Bolsonaro critica lockdown no Maranhão e dispara: ‘Milhões já sentem como é viver na Venezuela’

Pelo Twitter, presidente ainda compartilhou um vídeo de uma abordagem policial, durante fiscalização dentro de ônibus em São Luís

Por Redação Tupi

Pelo Twitter, presidente ainda compartilhou um vídeo de uma abordagem policial, durante fiscalização dentro de ônibus em São Luís
(Foto: Montagem/Reprodução)

O presidente da República, Jair Bolsonaro (Sem Partido), comparou o lockdown implementado na Região Metropolitana de São Luís, no estado do Maranhão, à crise política e econômica da Venezuela. A declaração foi feita na manhã deste domingo, por meio do perfil oficial do presidente no Twitter.

“’Documento e declaração de que vai trabalhar’… Se não tem desce.
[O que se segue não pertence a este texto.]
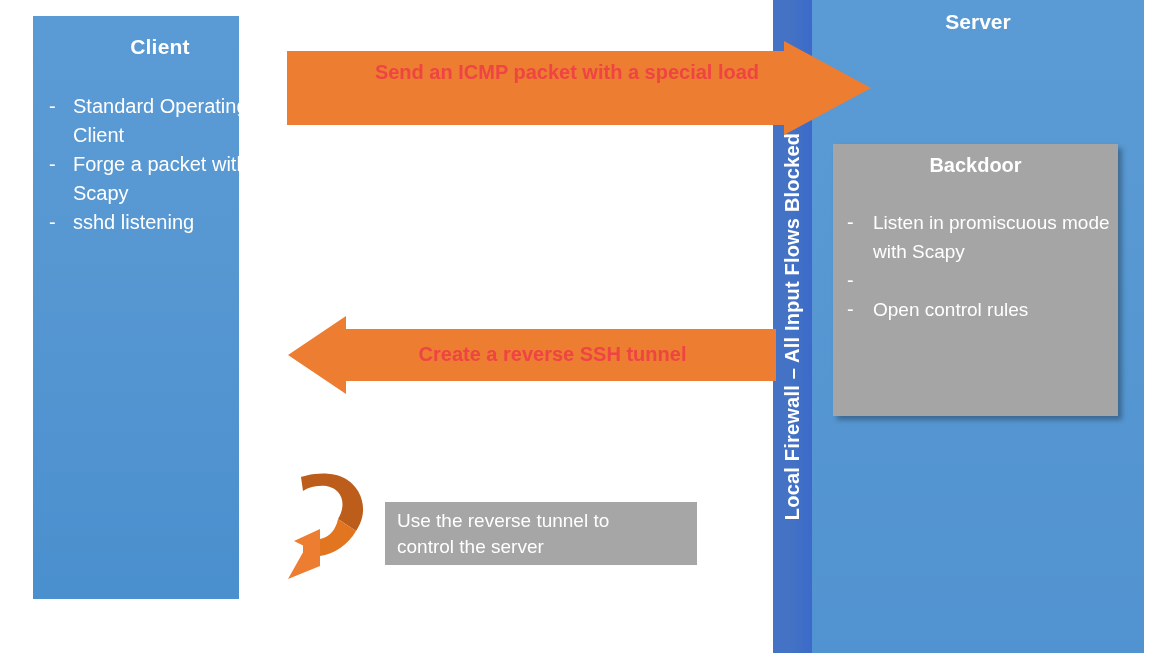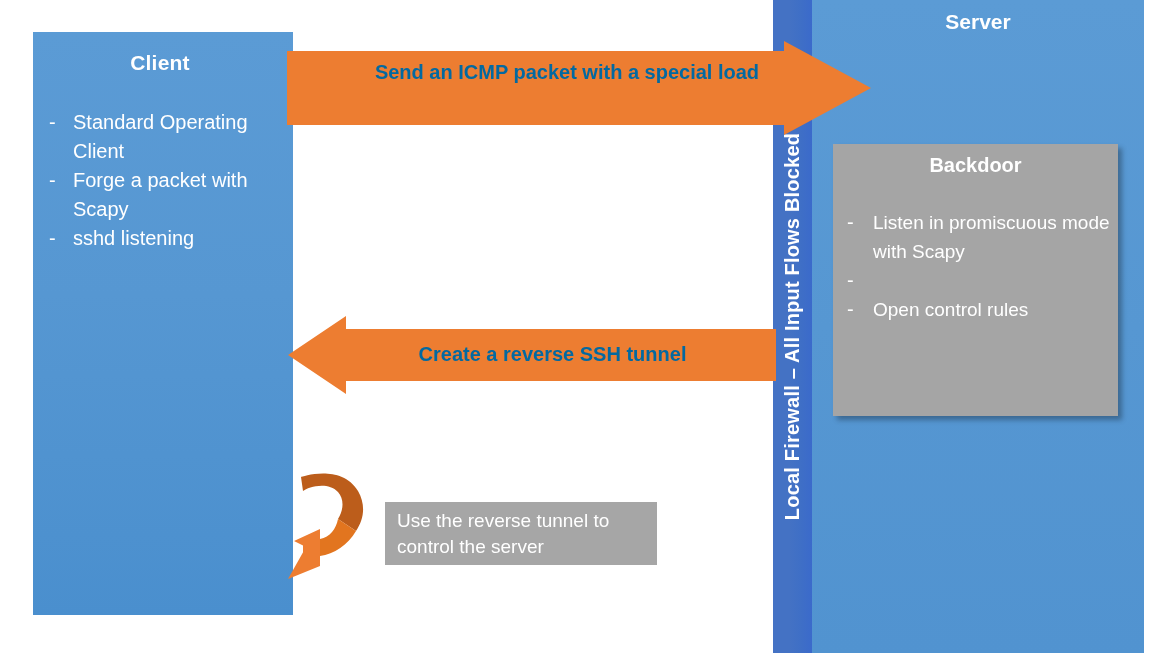"Client" #client-panel { top: 32px -> 16px; width: 260px -> 206px }
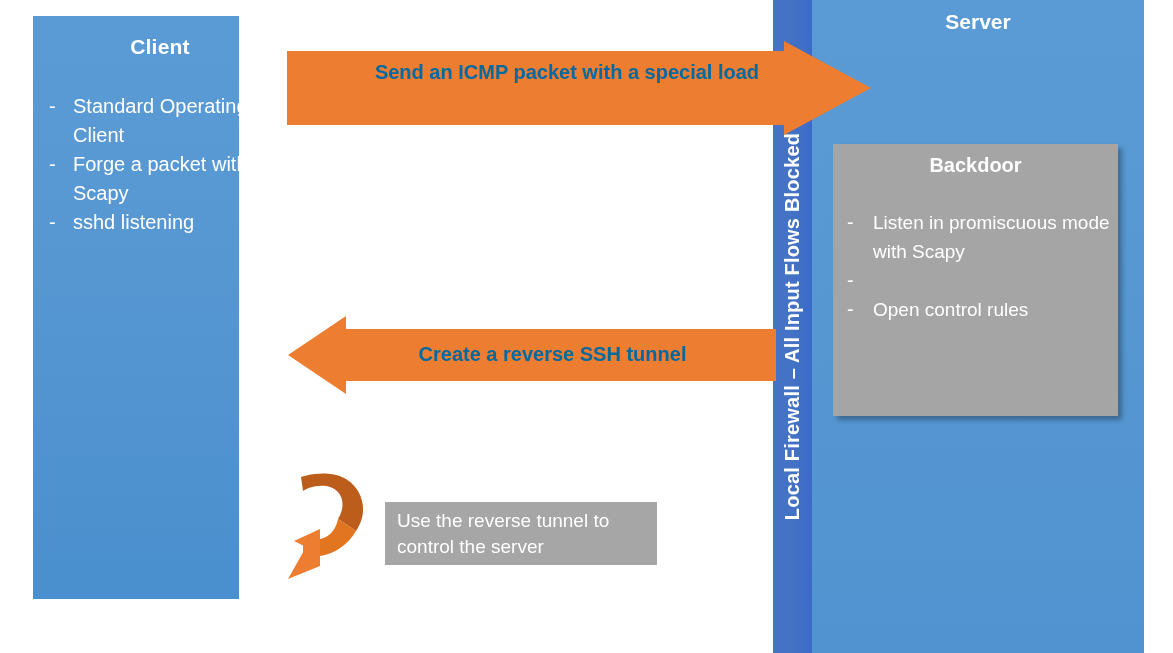"Send an ICMP packet with" .arrow-label { color: #0369a1 -> #ef4444 }
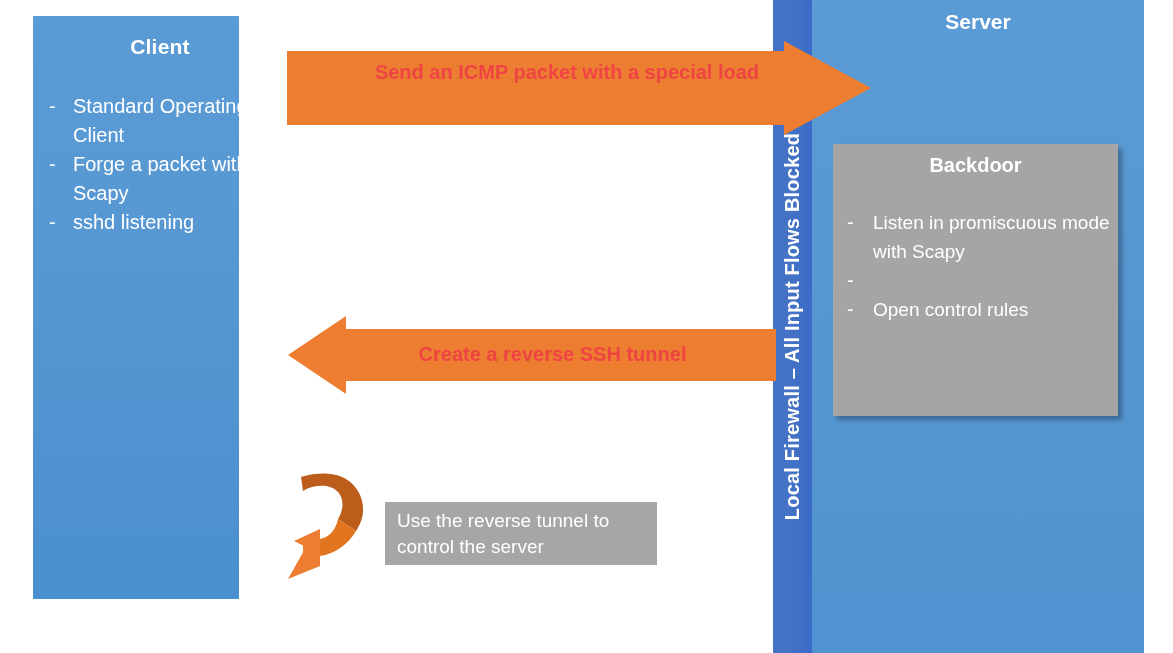"Use the reverse tunnel to" #caption-box { width: 272px -> 312px }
Assim o povo está sendo tratado e governado pelo PCdoB/MA e situações semelhantes em mais estados. O chefe de família deve ficar em casa passando fome com sua família. Milhões já sentem como é viver na Venezuela”, escreveu o presidente.

Na publicação, Bolsonaro ainda compartilhou um vídeo de uma abordagem policial de fiscalização em São Luís, para criticar a gestão do governador Flávio Dino (PCdoB-MA). Nas imagens, um agente uniformizado aparece dentro de um ônibus, conferindo quais passageiros estão se deslocando para “atividades essenciais”.

Desde o dia 5 de maio, por determinação da Justiça, só estão sendo permitidos, nas quatro cidades da Grande São Luís, os serviços essenciais e a circulação de pessoas que trabalham neles. A sentença é do juiz Douglas de Melo Martins, da Vara de Interesses Difusos e Coletivos da Comarca da Ilha de São Luís.

Após o ataque do presidente, Flávio Dino também usou o Twitter para se defender. “Bolsonaro inicia o domingo me agredindo e tentando sabotar medidas sanitárias determinadas pelo Judiciário e executadas pelo Governo. E finge estar preocupado com o desemprego. Deveria então fazer algo de útil e não ficar passeando de jet ski para ‘comemorar’ 10.000 mortos”, postou o governador no microblog.

Em outra publicação, já durante a tarde deste domingo, Dino escreveu: “Se Bolsonaro morasse em São Luís, não teria como se deslocar para apoiar coronavírus, passear de jet ski e fazer números de ‘humor’. Por isso ele se preocupou com a restrição a atividades não essenciais. Afinal, o seu atual cotidiano nada tem de essencial para a nossa Nação”.